Yesterday’s decision means that Norville may not sue the board, but it also vacates the Court of Special Appeals’ decision that the school board is an arm of the state, said Debra Gardner, legal director of the Public Justice Center, which filed an amicus curiae brief supporting Norville.
“The outcome is certainly unfortunate for Mr. Norville himself, but the primary legal question in the case is left for another day, and the Court of Appeals has specifically said that the Court of Special Appeals’ opinion in the case is now longer in effect,” Gardner said. “So we’ve got a clean slate.”
 
But senior assistant county attorney Andrew J. Murray of Anne Arundel, who argued the case for the school board, said he thinks the court suggested in its opinion that the federal court had properly tossed out Norville’s suit.
“If I read the opinion correctly, it appears that they’ve left open for another day whether a local board of education, when sued under the ADEA, can effectively raise the defense of 11th Amendment immunity, but it did seem to credit the federal court’s ruling on that in our favor,” Murray said.
 
Writing for the court, Judge Irma S. Raker explained the principle of res judicata, or claim preclusion, applied because the parties in the state and federal lawsuits were the same, the claims were based on the same cause of action and there was a final judgment in the federal case.
 
The holding was unanimous, although Chief Judge Robert M. Bell joined in the judgment only.
 
Options limited
 
David C. Slade, who represented Norville, said he was surprised and disappointed in the holding. Raker wrote of the court’s right to invoke res judicata even if neither party mentions it, and Slade said none of them asked him questions about claim preclusion during oral arguments in September.

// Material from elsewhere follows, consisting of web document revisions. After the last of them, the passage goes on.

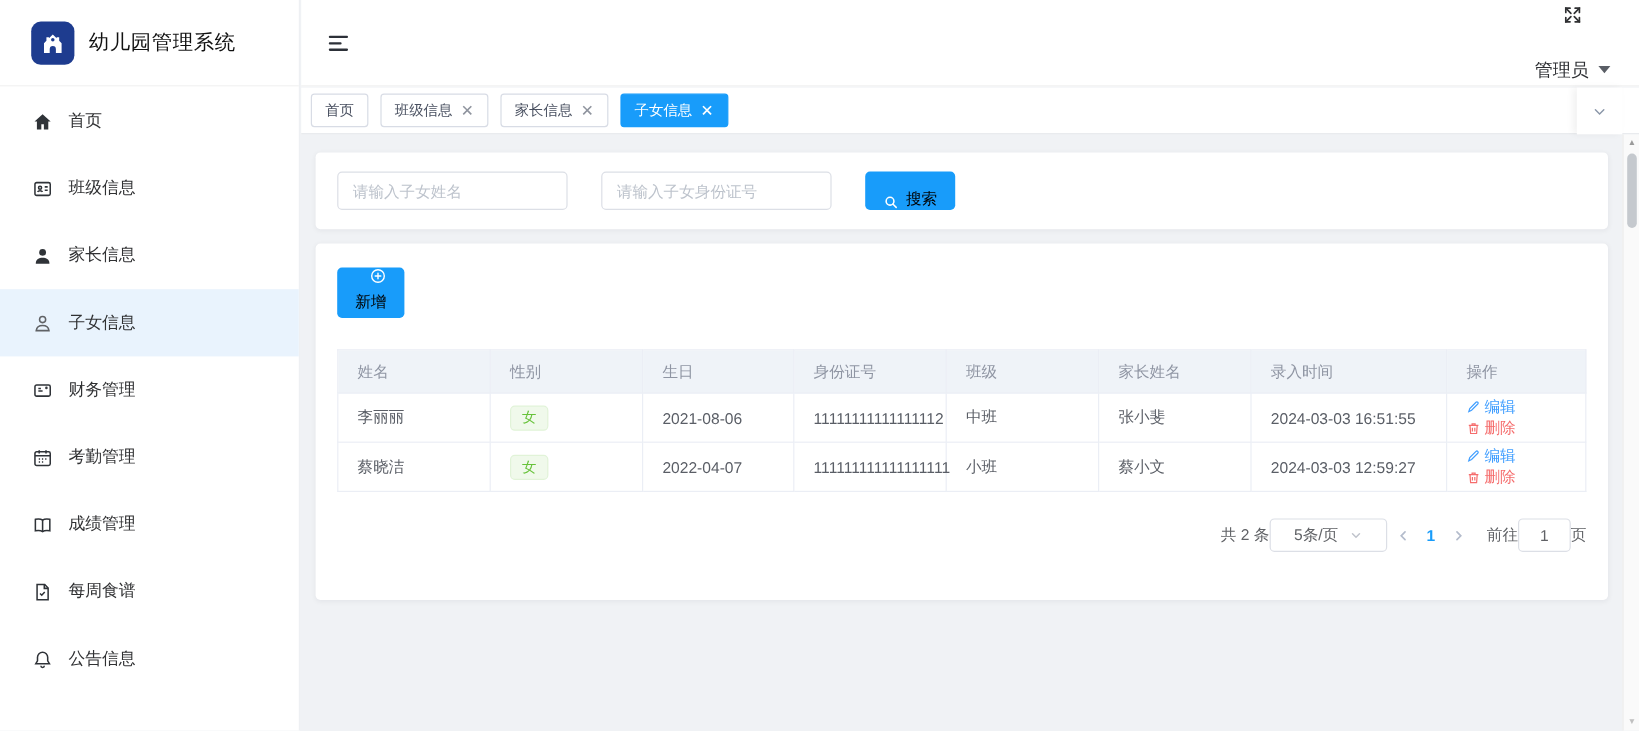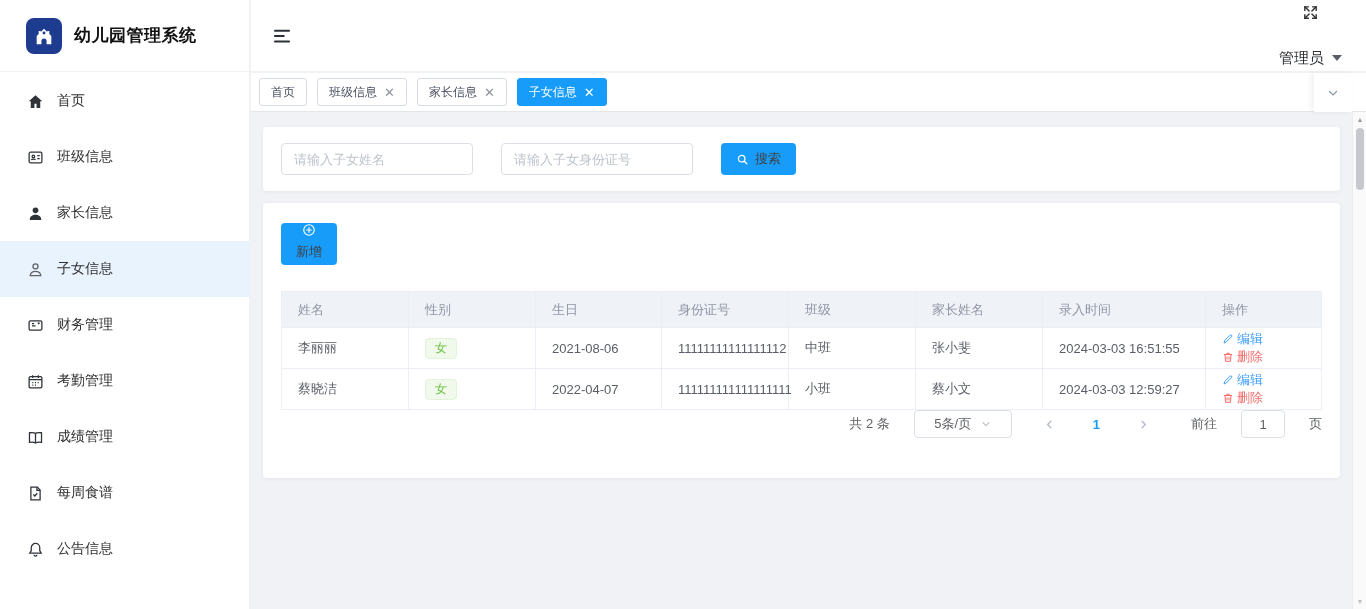--- a/index.html
+++ b/index.html
@@ -8,21 +8,21 @@
   .app { position:relative; width:1366px; height:609px; }
 
   
   .sidebar { position:absolute; left:0; top:0; width:250px; height:609px;
     background:#fff; border-right:1px solid #eef0f3; z-index:3; }
   .logo-row { height:72px; display:flex; align-items:center; padding-left:26px;
     border-bottom:1px solid #f2f2f2; }
   .logo-box { width:36px; height:36px; border-radius:8px; background:#1e3c8f;
     display:flex; align-items:center; justify-content:center; flex:0 0 auto; }
   .logo-box svg { width:22px; height:22px; }
-  .app-title { margin-left:12px; font-size:17px; font-weight:700; color:#111; letter-spacing:.5px; }
+  .app-title { margin-left:12px; font-size:17px; font-weight:400; color:#111; letter-spacing:.5px; }
   .menu { padding-top:1px; }
   .menu-item { height:56px; display:flex; align-items:center; padding-left:26px;
     gap:13px; font-size:14px; color:#303133; cursor:pointer; }
   .menu-item.active { background:var(--sidebar-active-bg,#e9f3fd); }
   .mi-icon { width:18px; height:18px; display:flex; align-items:center; justify-content:center; color:#2f3338; }
   .menu-item.active .mi-icon { color:#606266; }
   .mi-icon svg { width:17px; height:17px; }
 
   
   .topbar { position:absolute; left:251px; top:0; right:0; height:72px; background:#fff;
@@ -52,40 +52,40 @@
 
   
   .content { position:absolute; left:251px; top:112px; right:14px; bottom:0;
     background:#f0f2f5; padding:15px 12px 0 12px; overflow:hidden; }
   .card { background:#fff; border-radius:4px; box-shadow:0 1px 4px rgba(0,21,41,.05); }
   .search-card { height:64px; display:flex; align-items:center; padding:0 18px; gap:28px; }
   .text-input { width:192px; height:32px; border:1px solid #dcdfe6; border-radius:4px;
     padding:0 12px; font-size:13px; color:#606266; outline:none;
     font-family:"Liberation Sans","DejaVu Sans",sans-serif; }
   .text-input::placeholder { color:#bdc3cc; }
-  .btn-primary { background:var(--primary,#189cfa); color:#404040; border:none; border-radius:4px;
-    height:32px; padding:0 15px; font-size:13px; display:inline-flex; align-items:center;
+  .btn-primary { background:var(--primary,#189cfa); color:#000000; border:none; border-radius:4px;
+    height:32px; padding:0 15px; font-size:13px; display:inline-flex; align-items:flex-end;
     gap:6px; cursor:pointer; font-family:inherit; }
   .table-card { margin-top:12px; padding:20px 18px 40px; }
   .add-btn { height:42px;flex-direction:column; }
 
   table { width:100%; border-collapse:collapse; margin-top:26px; table-layout:fixed; }
   th, td { border:1px solid #ebeef5; text-align:left; padding:0 16px; font-size:13px; }
   th { background:#eff3f8; height:36px; color:#8f95a3; font-weight:500; }
   td { height:41px; color:#5a5e66; }
   .tag-success { display:inline-block; padding:1px 9px; font-size:12px; border-radius:4px;
     background:var(--tag-success-bg,#f0f9eb); border:1px solid var(--tag-success-border,#e1f3d8);
     color:var(--tag-success-text,#67c23a); }
   .row-link { display:inline-flex; align-items:center; gap:3px; font-size:13px; cursor:pointer; }
   .link-edit { color:var(--edit-link,#409eff); margin-right:14px; }
   .link-delete { color:var(--delete-link,#f56c6c); }
   .row-link svg { width:12px; height:12px; }
 
-  .pagination { display:flex; align-items:center; justify-content:flex-end;
-    gap:24px; font-size:13px; color:#606266; }
+  .pagination { margin-top:22px; display:flex; align-items:center; justify-content:flex-end;
+    gap:0; font-size:13px; color:#606266; }
   .pg-size { width:98px; height:28px; border:1px solid #dcdfe6; border-radius:4px;
     display:inline-flex; align-items:center; justify-content:center; gap:10px;
     color:#606266; cursor:pointer; }
   .pg-size svg { width:10px; height:10px; }
   .pg-arrow { display:inline-flex; align-items:center; padding:0 8px; color:#b4bccc; cursor:pointer; }
   .pg-arrow svg { width:11px; height:11px; }
   .pg-current { color:var(--primary,#189cfa); font-weight:700; padding:0 6px; cursor:pointer; }
   .pg-goto { width:44px; height:28px; border:1px solid #dcdfe6; border-radius:4px;
     text-align:center; font-size:13px; color:#606266; outline:none;
     font-family:"Liberation Sans","DejaVu Sans",sans-serif; }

“It was an issue that wasn’t broached, and they allowed a federal court to tell the state court what’s a state agency,” he said.

Had the court ruled against Norville on the sovereign immunity issue, he could have taken the issue to the U.S. Supreme Court, Slade said. Instead, there is now “very little” Norville can do.

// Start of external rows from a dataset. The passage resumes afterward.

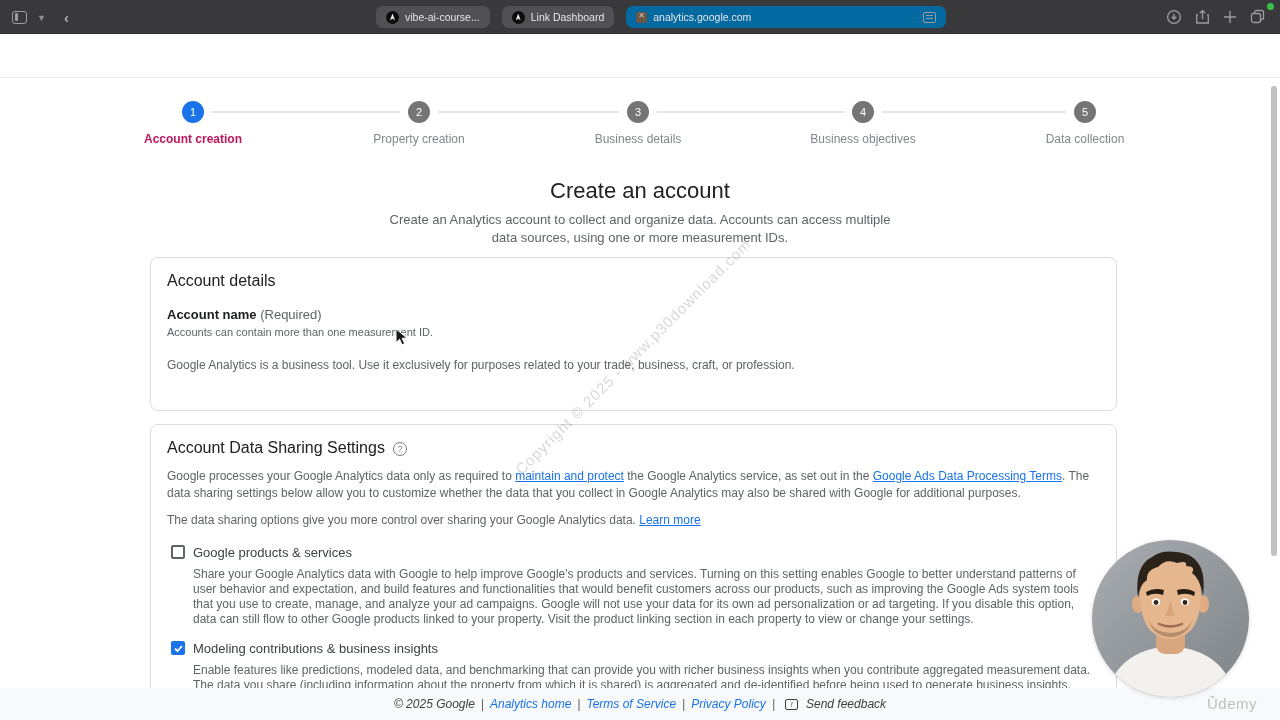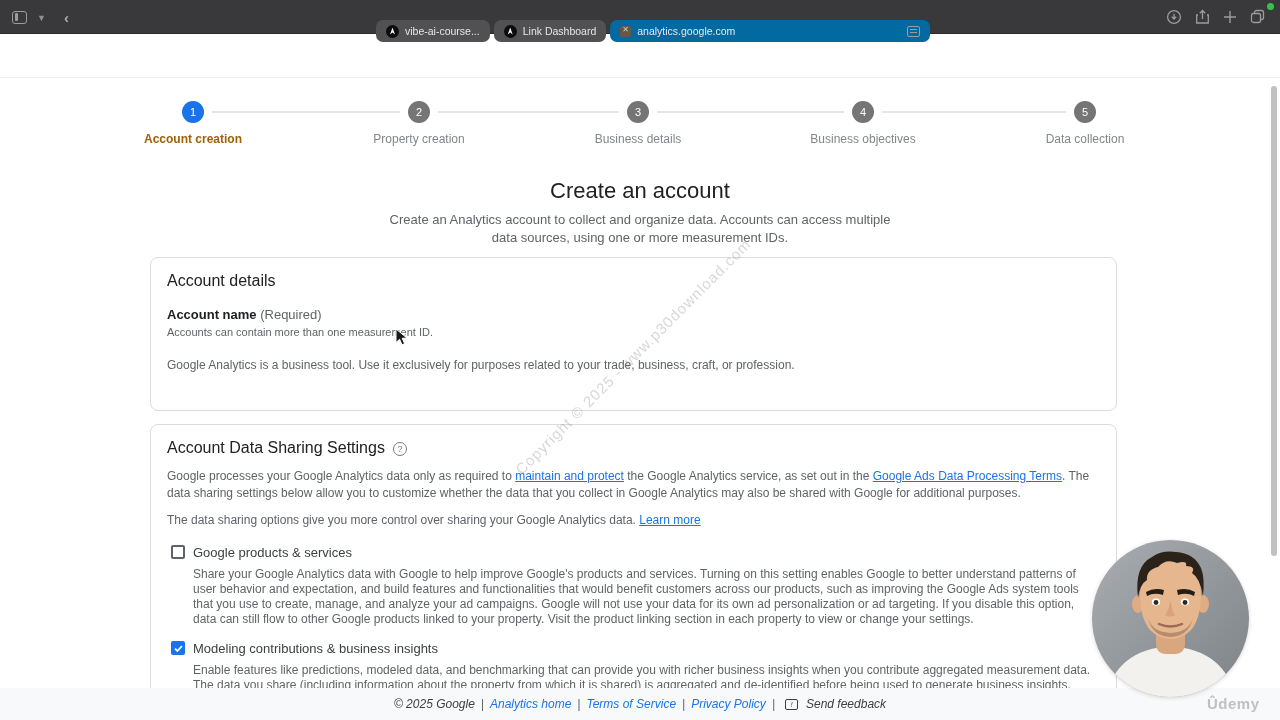--- a/index.html
+++ b/index.html
@@ -6,21 +6,21 @@
   html,body { width:1280px; height:720px; overflow:hidden; }
   body { font-family:"Liberation Sans", sans-serif; background:#fff; position:relative; }
 
   
   .chrome { position:absolute; left:0; top:0; width:1280px; height:34px; background:#39393b; border-bottom:1px solid #2c2c2e; z-index:9; }
   .chrome-left { position:absolute; left:12px; top:0; height:34px; display:flex; align-items:center; gap:10px; }
   .sidebar-ic { width:15px; height:13px; border:1.5px solid #9c9c9e; border-radius:3px; position:relative; }
   .sidebar-ic::after { content:""; position:absolute; left:2px; top:1.5px; bottom:1.5px; width:3px; background:#9c9c9e; border-radius:1px; }
   .chev-dn { color:#8f8f91; font-size:9px; transform:translateY(1px); }
   .back-ic { color:#a9a9ab; font-size:15px; font-weight:bold; margin-left:8px; }
-  .tabs { position:absolute; left:376px; top:20px; display:flex; gap:4px;border-radius:8px; }
+  .tabs { position:absolute; left:376px; top:6px; display:flex; gap:12px;border-radius:8px; }
   .tab-pill { height:22px; background:#515153; border-radius:7px; display:flex; align-items:center; padding:0 10px; gap:6px; color:#e6e6e8; font-size:10.5px; white-space:nowrap; }
   .tab-pill.url { width:320px; background:#0369a1; justify-content:flex-start; }
   .tab-pill.url .spacer { flex:1; }
   .circ-fav { width:13px; height:13px; border-radius:50%; background:#0c0c0c; position:relative; flex:0 0 auto; }
   .circ-fav::after { content:""; position:absolute; left:4px; top:3px; width:5px; height:7px; background:#f2f2f2; clip-path:polygon(50% 0,100% 100%,50% 72%,0 100%); }
   .sq-fav { width:11px; height:11px; border-radius:2px; background:#6b5545; position:relative; flex:0 0 auto; }
   .sq-fav::after { content:"✕"; position:absolute; left:2px; top:-1px; font-size:8px; color:#d8cabd; }
   .reader-ic { width:13px; height:11px; border:1.2px solid #9c9c9e; border-radius:2px; position:relative; }
   .reader-ic::after { content:""; position:absolute; left:2px; right:2px; top:2px; height:1.2px; background:#9c9c9e; box-shadow:0 3px 0 #9c9c9e; }
   .chrome-right { position:absolute; right:14px; top:0; height:34px; display:flex; align-items:center; gap:13px; }
@@ -38,21 +38,21 @@
   .grid-ic i { background:#5f6368; border-radius:1px; }
   .avatar { position:absolute; left:1240px; top:43px; width:26px; height:26px; border-radius:50%; background:#e8710a; color:#fff; font-size:13px; display:flex; align-items:center; justify-content:center; }
 
   
   .stepper { position:absolute; left:0; top:78px; width:1280px; height:70px; background:#fff; }
   .step-line { position:absolute; top:33px; height:2px; background:#e3e5e8; }
   .step { position:absolute; width:160px; text-align:center; }
   .step .circle { width:22px; height:22px; border-radius:50%; margin:0 auto; background:#757575; color:#fff; font-size:11px; display:flex; align-items:center; justify-content:center; }
   .step.active .circle { background:#1a73e8; }
   .step .lbl { margin-top:9px; font-size:12px; color:#80868b; }
-  .step.active .lbl { color:#a16207; font-weight:bold; }
+  .step.active .lbl { color:#be185d; font-weight:bold; }
 
   
   .page-title { position:absolute; left:0; top:178px; width:1280px; text-align:center; font-size:22px; color:#202124; }
   .page-sub { position:absolute; left:380px; top:211px; width:520px; text-align:center; font-size:13px; line-height:1.42; color:#5f6368; }
 
   
   .card { position:absolute; left:150px; width:967px; background:#fff; border:1px solid #dadce0; border-radius:8px; padding:14px 16px; }
   .card1 { top:257px; height:154px; }
   .card2 { top:424px; height:296px; }
   .card-h { font-size:16px; color:#202124; }
@@ -75,21 +75,21 @@
 
   
   .footer { position:absolute; left:0; top:688px; width:1280px; height:32px; background:#f8f9fa; z-index:5; display:flex; align-items:center; justify-content:center; font-size:12px; color:#3c4043; gap:6px;font-style:italic; }
   .footer .sep { color:#5f6368; }
   .fb-ic { display:inline-flex; width:13px; height:11px; border:1.3px solid #3c4043; border-radius:2px; font-size:8px; align-items:center; justify-content:center; color:#3c4043; margin:0 2px 0 4px; }
 
   
   .scroll-thumb { position:absolute; left:1271px; top:86px; width:6px; height:470px; background:#c1c1c1; border-radius:3px; z-index:10; }
   .wm-diag { position:absolute; left:413px; top:348px; width:440px; text-align:center; transform:rotate(-45deg); font-size:15px; letter-spacing:1px; color:rgba(110,110,110,0.28); z-index:4; pointer-events:none; }
   .webcam { position:absolute; left:1092px; top:540px; width:157px; height:157px; border-radius:50%; overflow:hidden; z-index:6; box-shadow:0 1px 4px rgba(0,0,0,.15); }
-  .udemy-wm { position:absolute; left:1207px; top:695px; font-size:15px; font-weight:bold; color:rgba(185,185,185,0.9); z-index:7; letter-spacing:.5px; }
+  .udemy-wm { position:absolute; left:1207px; top:695px; font-size:15px; font-weight:normal; color:rgba(185,185,185,0.9); z-index:7; letter-spacing:.5px; }
   .cursor { position:absolute; left:395px; top:328px; z-index:20; pointer-events:none; }
 </style>
 </head>
 <body>
 
 <div class="chrome">
   <div class="chrome-left">
     <span class="sidebar-ic"></span>
     <span class="chev-dn">▼</span>
     <span class="back-ic">‹</span>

He called the decision “sad” for state employees. David Rocah of the American Civil Liberties Union of Maryland, which also filed a brief in support of Norville, agreed.

“Here’s an important issue here crying out for appellate resolution, and it’s disappointing that the Court of Appeals chose not to resolve it,” said Rocah, a staff attorney with the ACLU.

Norville, a media production specialist, sued the board for age discrimination after he was fired in 1998.